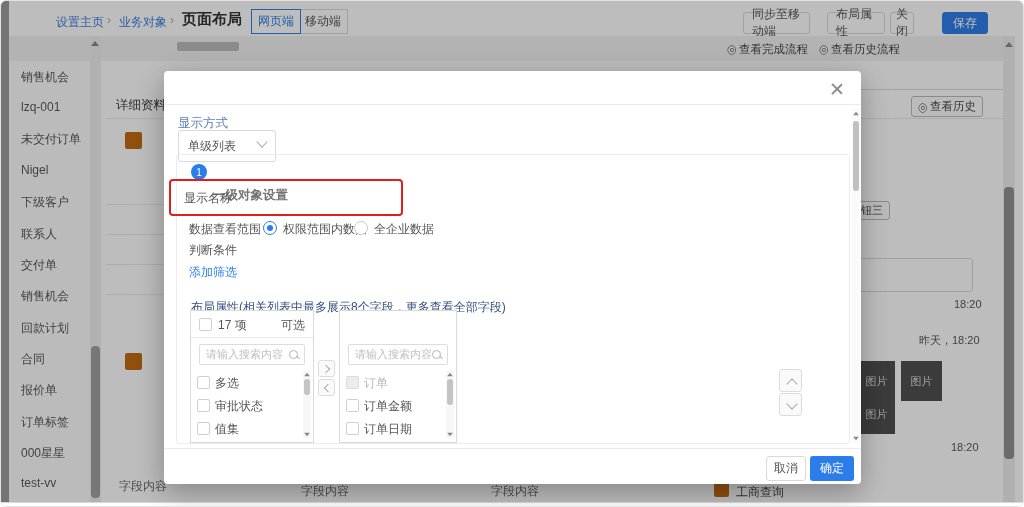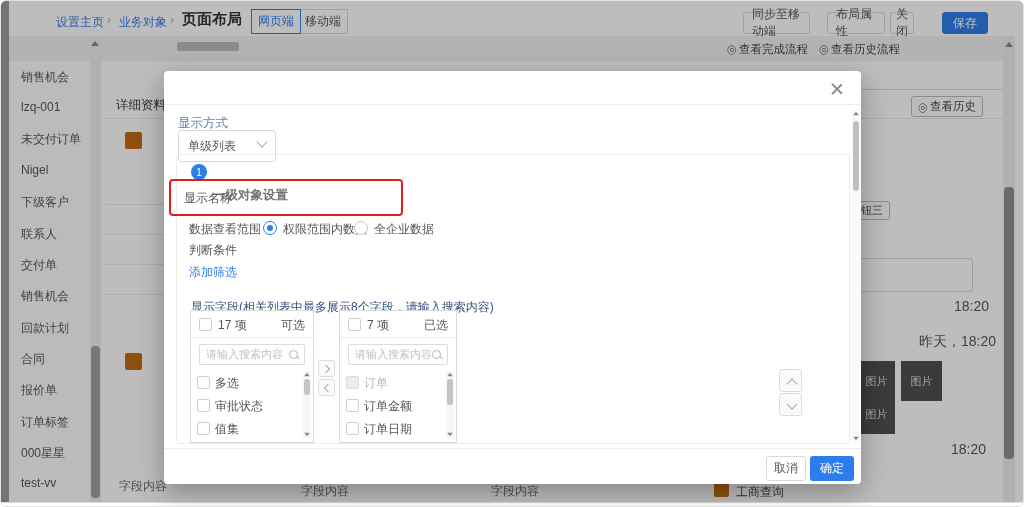--- a/index.html
+++ b/index.html
@@ -233,7 +233,7 @@
     <span class="m-label" style="left:25px;top:171px">判断条件</span>
     <span class="m-label link" style="left:25px;top:193px">添加筛选</span>
 
-    <span class="fields-heading">显示字段(相关列表中最多展示8个字段，请输入搜索内容)</span>
+    <span class="fields-heading">布局属性(相关列表中最多展示8个字段，更多查看全部字段)</span>
 
     <div class="listbox" style="left:26px">
       <div class="lb-head">

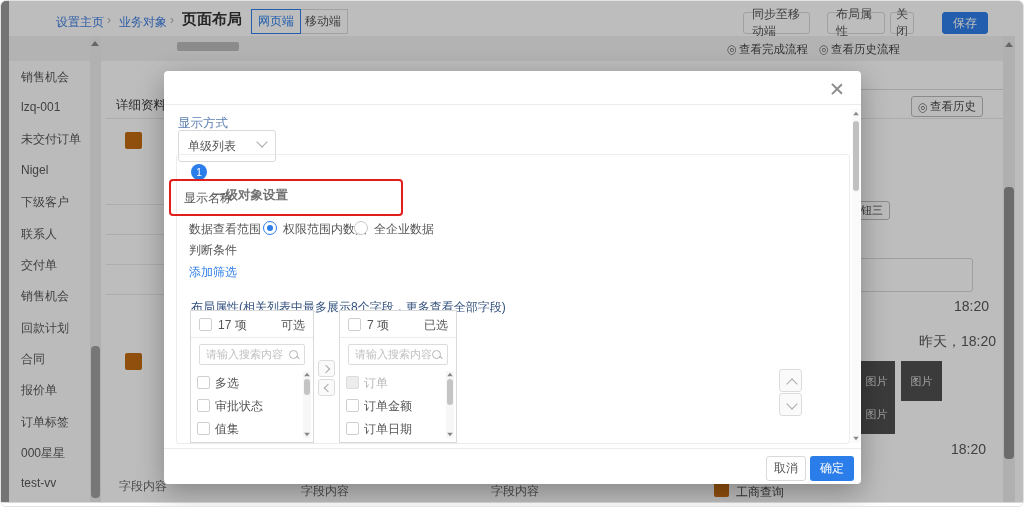--- a/index.html
+++ b/index.html
@@ -41,7 +41,7 @@
   .card-t2{position:absolute;left:148px;color:#999;font-size:10.5px;}
   .group-label{position:absolute;left:115px;color:#333;font-size:12.5px;font-weight:600;}
   .row-label{position:absolute;left:115px;color:#666;font-size:12px;}
-  .time{position:absolute;color:#555;font-size:14px;}
+  .time{position:absolute;color:#555;font-size:11px;}
   .imgbox{position:absolute;height:40px;background:#4d4d4d;color:#ddd;font-size:11px;
           display:flex;align-items:center;justify-content:center;}
   .ghost-btn{position:absolute;height:21px;border:1px solid #bbb;border-radius:3px;background:#fdfdfd;color:#444;

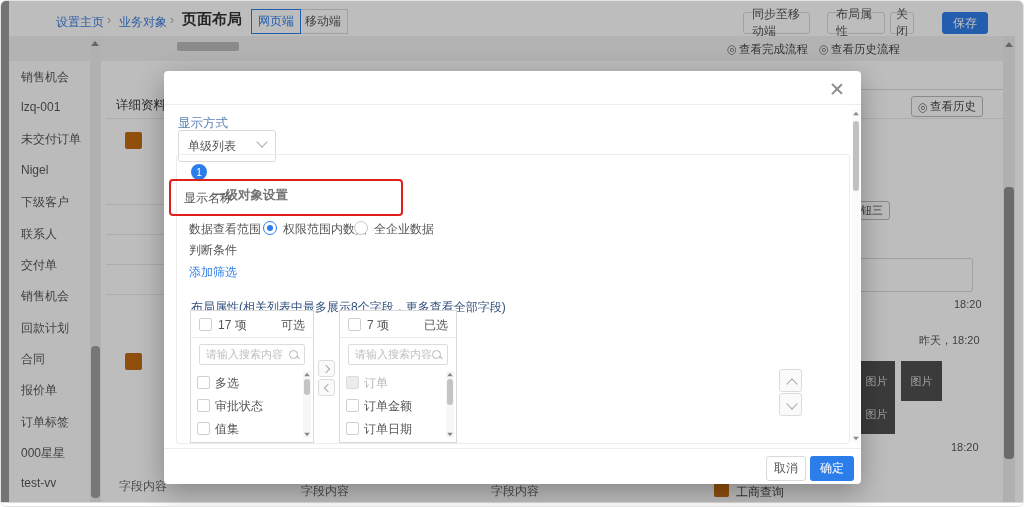--- a/index.html
+++ b/index.html
@@ -272,11 +272,6 @@
     </div>
 
     <div class="listbox" style="left:175px;width:118px">
-      <div class="lb-head">
-        <span class="cbox" style="left:8px;top:7px"></span>
-        <span class="lb-count">7 项</span>
-        <span class="lb-tag">已选</span>
-      </div>
       <div class="lb-search" style="width:100px">
         <span>请输入搜索内容</span>
         <span class="mag"></span>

= = = = =

### YOUR TASK
Write out the entries above in full and exactly; no pictures.

### RESPONSE BOX
--- a/index.html
+++ b/index.html
@@ -233,7 +233,7 @@
     <span class="m-label" style="left:25px;top:171px">判断条件</span>
     <span class="m-label link" style="left:25px;top:193px">添加筛选</span>
 
-    <span class="fields-heading">显示字段(相关列表中最多展示8个字段，请输入搜索内容)</span>
+    <span class="fields-heading">布局属性(相关列表中最多展示8个字段，更多查看全部字段)</span>
 
     <div class="listbox" style="left:26px">
       <div class="lb-head">

--- a/index.html
+++ b/index.html
@@ -41,7 +41,7 @@
   .card-t2{position:absolute;left:148px;color:#999;font-size:10.5px;}
   .group-label{position:absolute;left:115px;color:#333;font-size:12.5px;font-weight:600;}
   .row-label{position:absolute;left:115px;color:#666;font-size:12px;}
-  .time{position:absolute;color:#555;font-size:14px;}
+  .time{position:absolute;color:#555;font-size:11px;}
   .imgbox{position:absolute;height:40px;background:#4d4d4d;color:#ddd;font-size:11px;
           display:flex;align-items:center;justify-content:center;}
   .ghost-btn{position:absolute;height:21px;border:1px solid #bbb;border-radius:3px;background:#fdfdfd;color:#444;

--- a/index.html
+++ b/index.html
@@ -272,11 +272,6 @@
     </div>
 
     <div class="listbox" style="left:175px;width:118px">
-      <div class="lb-head">
-        <span class="cbox" style="left:8px;top:7px"></span>
-        <span class="lb-count">7 项</span>
-        <span class="lb-tag">已选</span>
-      </div>
       <div class="lb-search" style="width:100px">
         <span>请输入搜索内容</span>
         <span class="mag"></span>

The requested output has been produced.